|Babička's got her eye on you.|
Hot wine - svařák, it's not just for cold winter nights. The hot wine stands that pop up on nearly every corner all over the city were my good friends. All of them. Trust me, hot red wine at 7 a.m. is just the thing to get the circulation going back in the ol' toes on the way to teach classes - and between, and after. Totally acceptable in post-Communist Czech Republic but sadly, the states have not caught on to that phenomenon but I will die trying.
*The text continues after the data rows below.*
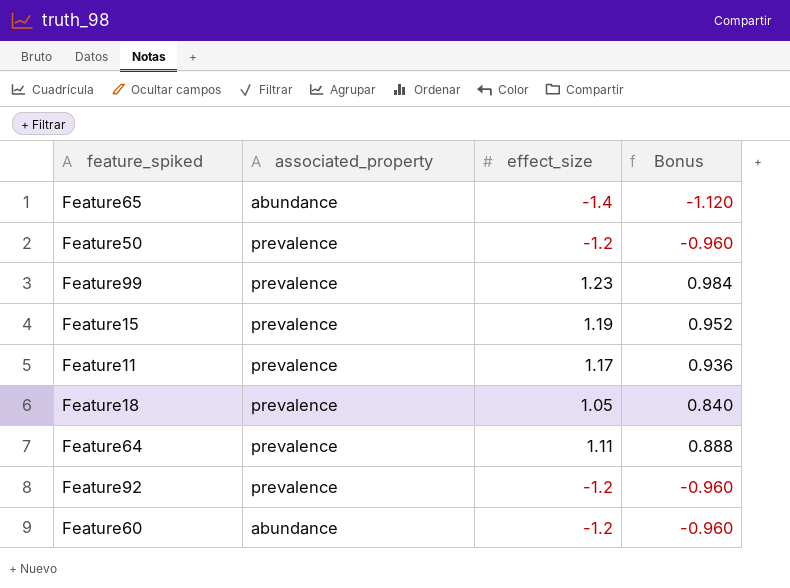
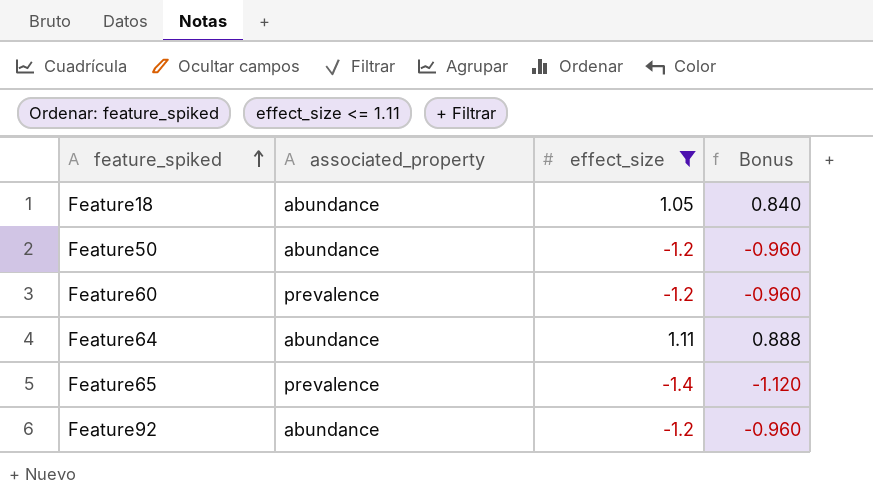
filter: none -> effect_size <= 1.11
row order: none -> feature_spiked ascending
Feature18 | associated_property: prevalence -> abundance
Feature50 | associated_property: prevalence -> abundance
Feature60 | associated_property: abundance -> prevalence
Feature64 | associated_property: prevalence -> abundance
Feature65 | associated_property: abundance -> prevalence
Feature92 | associated_property: prevalence -> abundance

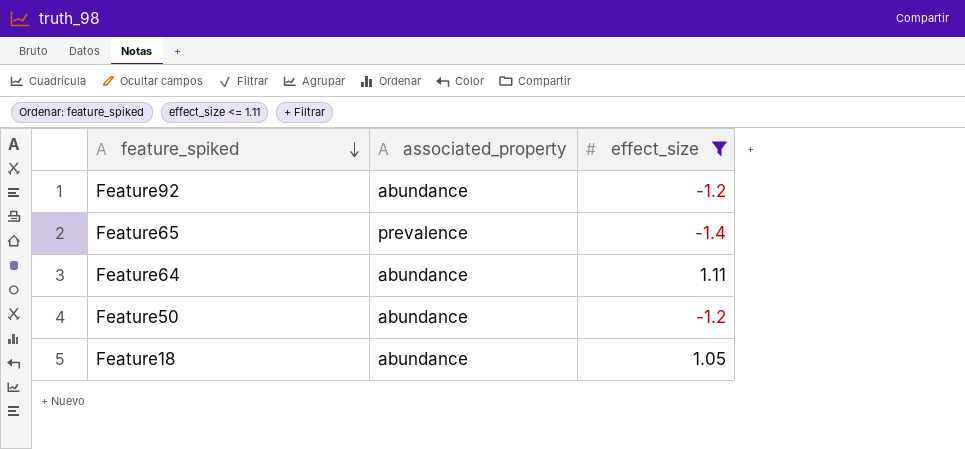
row order: feature_spiked ascending -> feature_spiked descending
column Bonus | formula: [effect_size] * 0.8 -> none
row Feature60: prevalence | -1.2 | -0.960 -> none

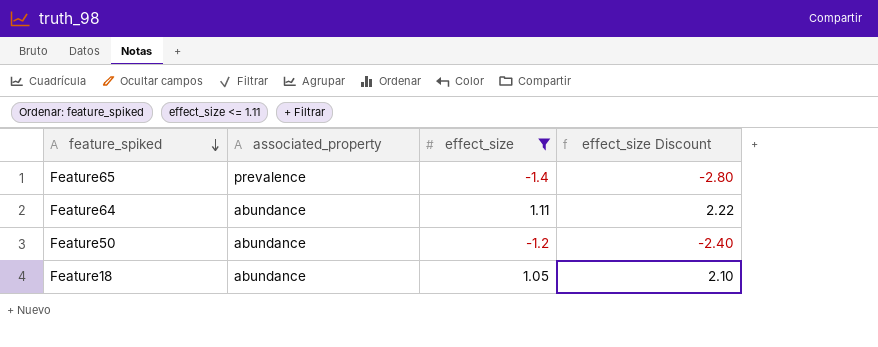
column effect_size Discount | formula: none -> [effect_size] * 2
row Feature92: abundance | -1.2 -> none

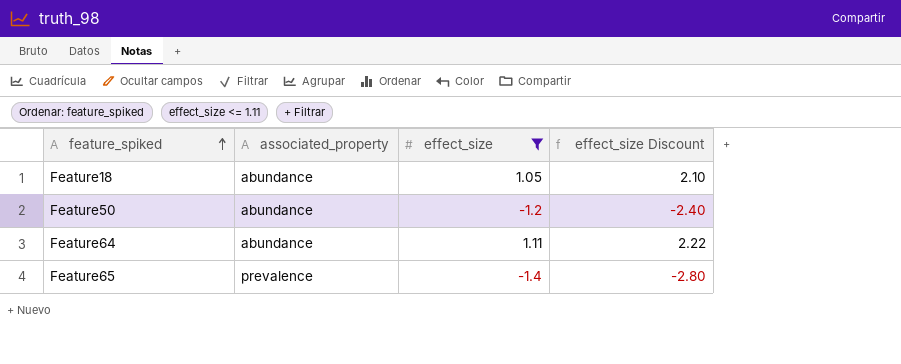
row order: feature_spiked descending -> feature_spiked ascending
Holiday markets and Czech Christmas decor. It didn't take long after the fall of Communism for the Czechs to embrace the Western traditions of abundant lights and ticky tack decor to celebrate the holiday season. Among all the lights and tack are the kick ass Christmas markets that are set up throughout the entire city, all of which contain booth after booth of hand made ornaments and toys, hot roasted nuts and my beloved svařák.
The fate of the Christmas carp. Around Christmas time, the Czech fishmongers set up their ginormous plastic tubs of carp. Lots and lots of carp and in these modern times the Christmas Carp has 1 of 4 fates:
1. Czech grandmas (babička's) will delicately pick out the biggest and best carp and then stand by and watch as it gets mercilessly cleaved and pummeled. They are then ruthless about ensuring that every scale, eyeball and every last of the entrails are scooped up and put into their to go bag. Apparently it makes for a soup that only a Czech grandma can make.
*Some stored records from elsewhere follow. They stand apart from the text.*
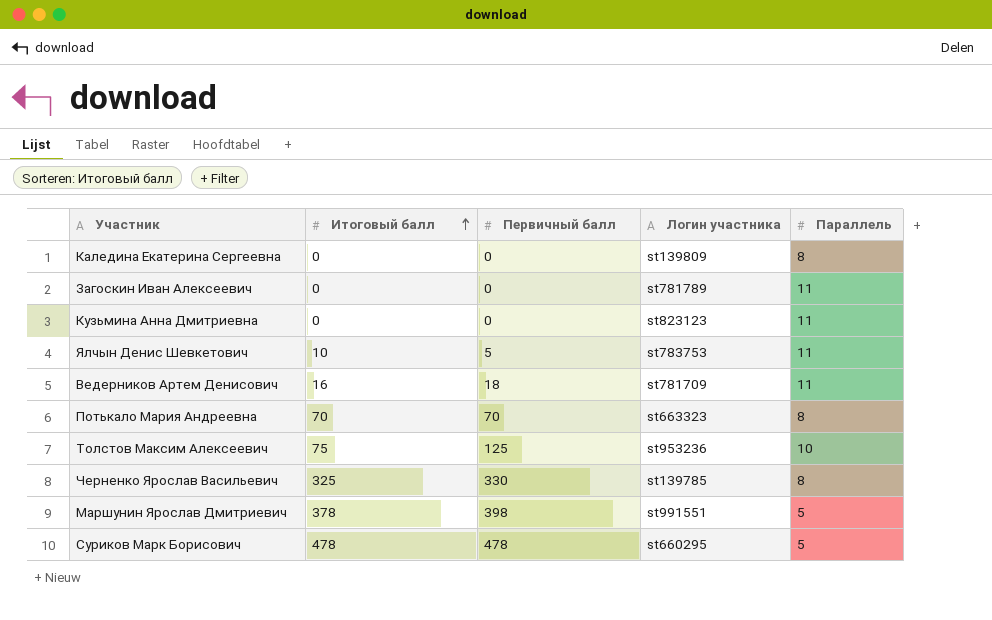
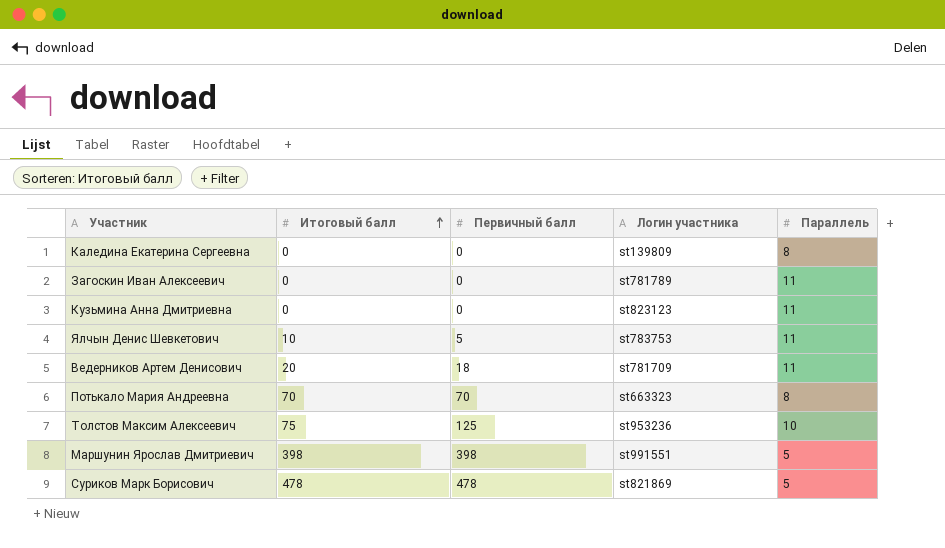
row Черненко Ярослав Васильевич: 325 | 330 | st139785 | 8 -> none
Ведерников Артем Денисович | Итоговый балл: 16 -> 20
Маршунин Ярослав Дмитриевич | Итоговый балл: 378 -> 398
Суриков Марк Борисович | Логин участника: st660295 -> st821869

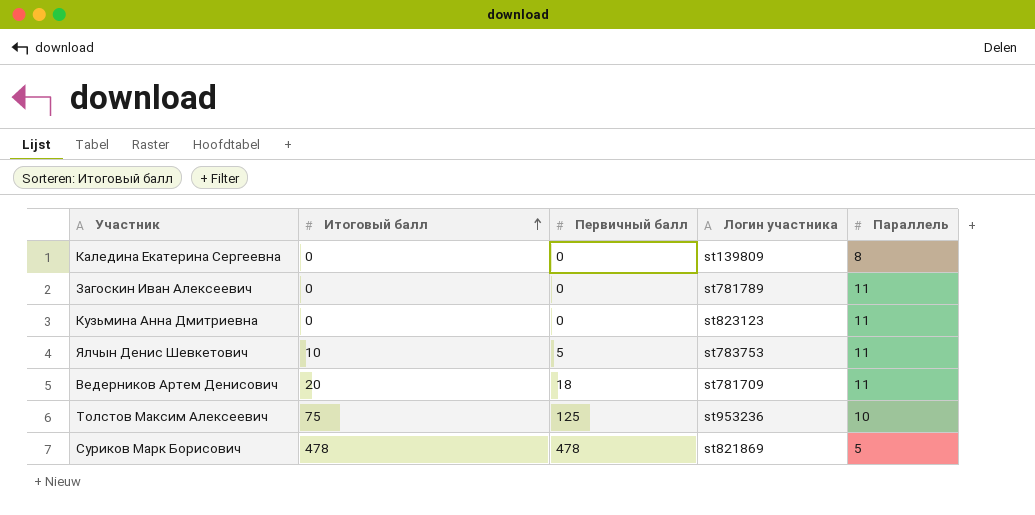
row Потькало Мария Андреевна: 70 | 70 | st663323 | 8 -> none
row Маршунин Ярослав Дмитриевич: 398 | 398 | st991551 | 5 -> none

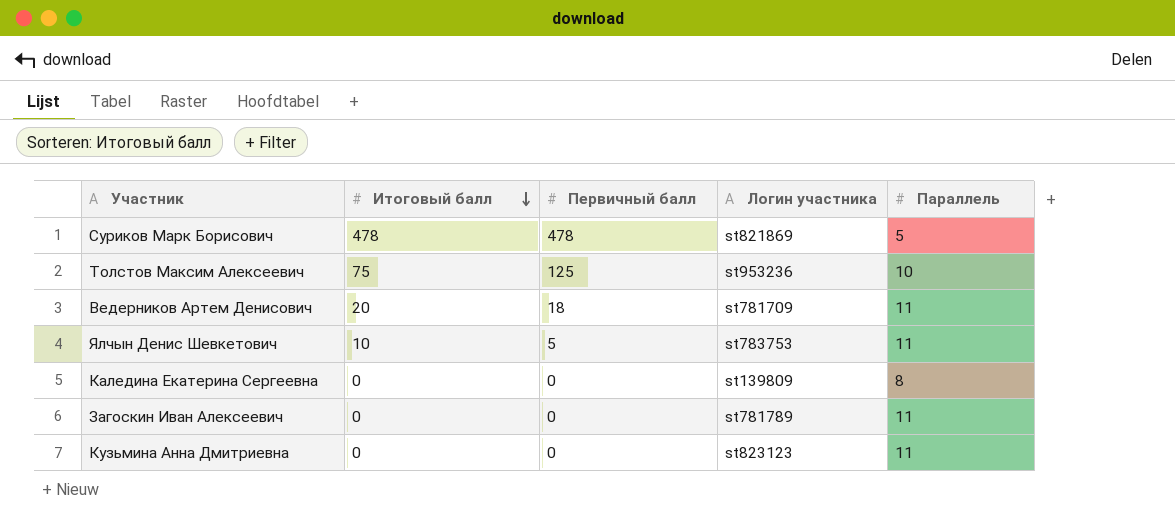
row order: Итоговый балл ascending -> Итоговый балл descending

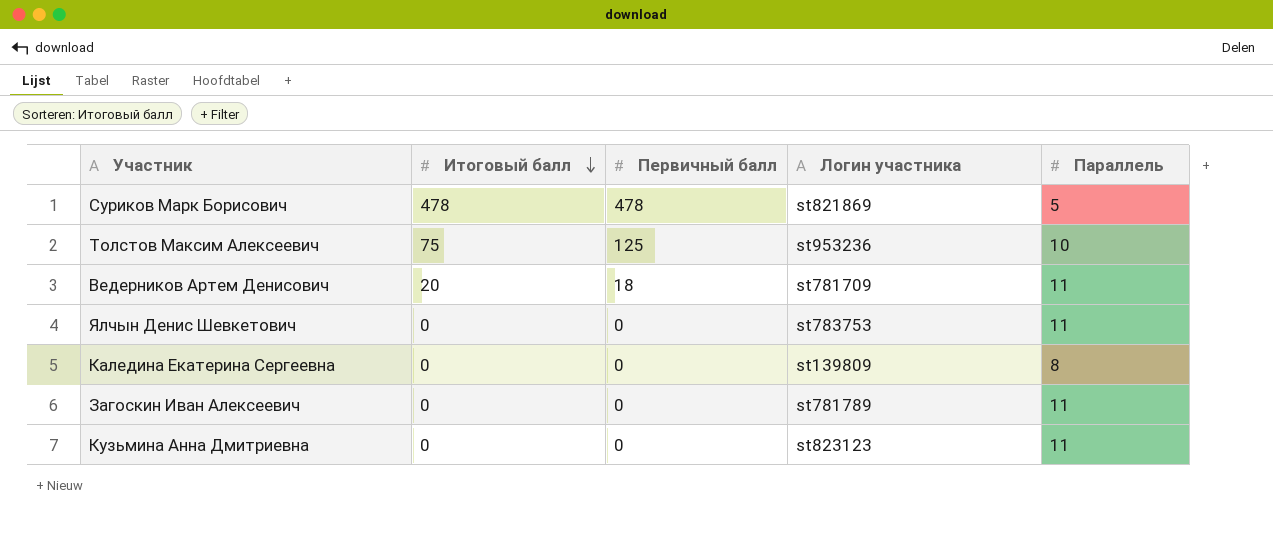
Ялчын Денис Шевкетович | Итоговый балл: 10 -> 0
Ялчын Денис Шевкетович | Первичный балл: 5 -> 0

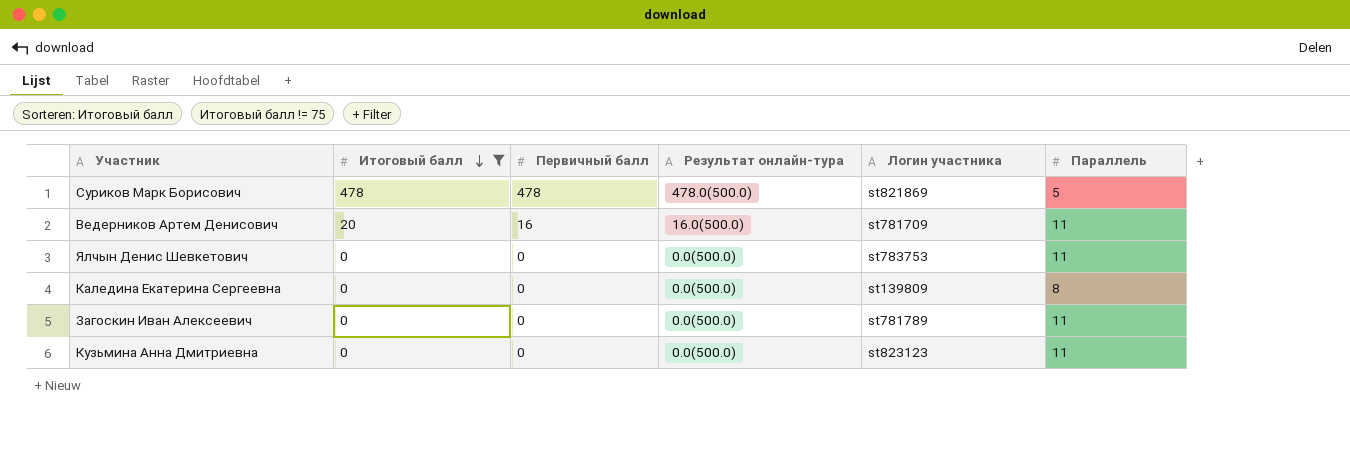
filter: none -> Итоговый балл != 75
column Результат онлайн-тура | position: none -> 4
Ведерников Артем Денисович | Первичный балл: 18 -> 16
|These Czech babi's show no mercy and leave no eye ball left behind.|
2. I'm totally not making this up. The second fate of the Czech Christmas Carp is the bathtub. From the market, the carp (the ones that survive the babičkas) are brought home to a tub of their very own. As in the bathtub, you know, the one you you bathe in and stuff. Here they spend their (few) days before Christmas swimming around, playing family pet - no lie. All of this makes the next fate all the more sad...
|Here fishy, fishy...|
3. Christmas dinner of fried carp and potato salad. That's right, that pet bathtub carp that your kids become so attached to, spend hours talking to and even give names to, will perhaps wind up on your table, battered and fried along side potato salad come Christmas Eve.